Alice Osbourne, the stolid daughter of the late vicar, is reeling from the news that Richard Fairfax broke their engagement to marry Evangeline Fontaine, an American girl from the Deep South. Evangeline's arrival causes a stir in the village, but not the chaos that would ensue if they knew her motives for being there. Scrappy Elsie Pigeon is among the poor of London who see the evacuations as a chance to escape a life of destitution. Another new arrival is Tanni Zayman, a young Jewish girl who fled the horrors of Europe and now waits with her newborn son, certain that the rest of her family is safe and bound to show up any day. And then there's Frances Falconleigh, a madcap, fearless debutante whose father is determined to keep her in the countryside and out of the papers. 
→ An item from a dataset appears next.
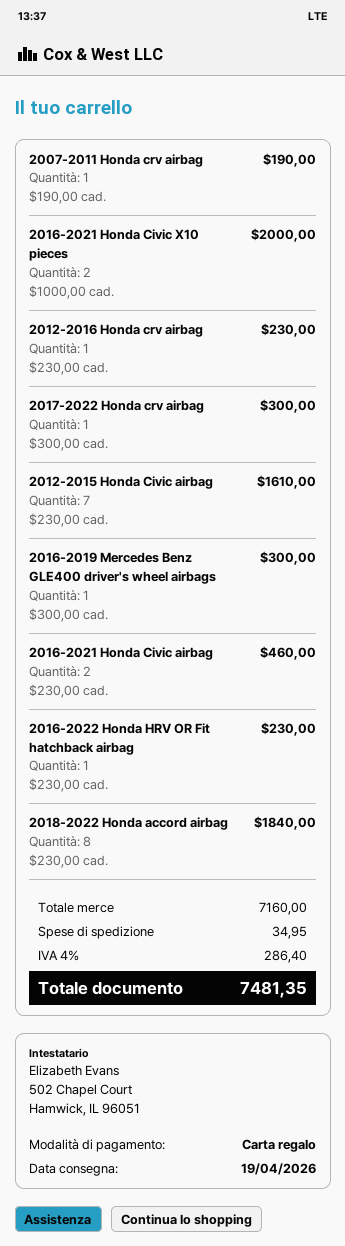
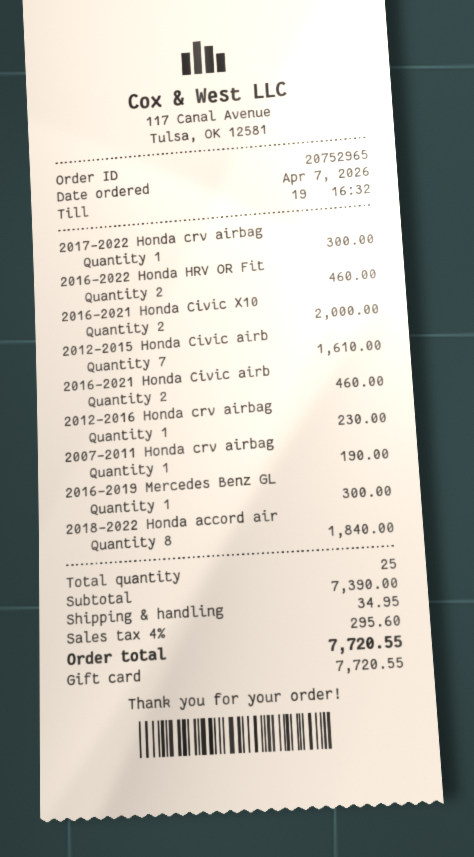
2016-2022 Honda HRV OR Fit hatchback airbag: 1 for 230.00 -> 2 for 460.00
subtotal: 7160.00 -> 7390.00
tax: 4% = 286.40 -> 4% = 295.60
total: 7481.35 -> 7720.55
As the war and its relentless hardships intensify around them, the same struggles that threaten to rip apart their lives also bring the five closer together. They draw strength from one another to defeat formidable enemies - hunger, falling bombs, the looming threat of a Nazi invasion, and a traitor in their midst - and find remarkable strength within themselves to help their friends. Theirs is a war-forged loyalty that will outlast the fiercest battle and endure years and distance. 

When four of the women return to Crowmarsh Priors for a VE Day celebration fifty years later, television cameras focus on the heartwarming story of these old women as war brides of a bygone age, but miss the more newsworthy angle. The women's mission is not to commemorate or remember - they've returned to settle a score and avenge one of their own.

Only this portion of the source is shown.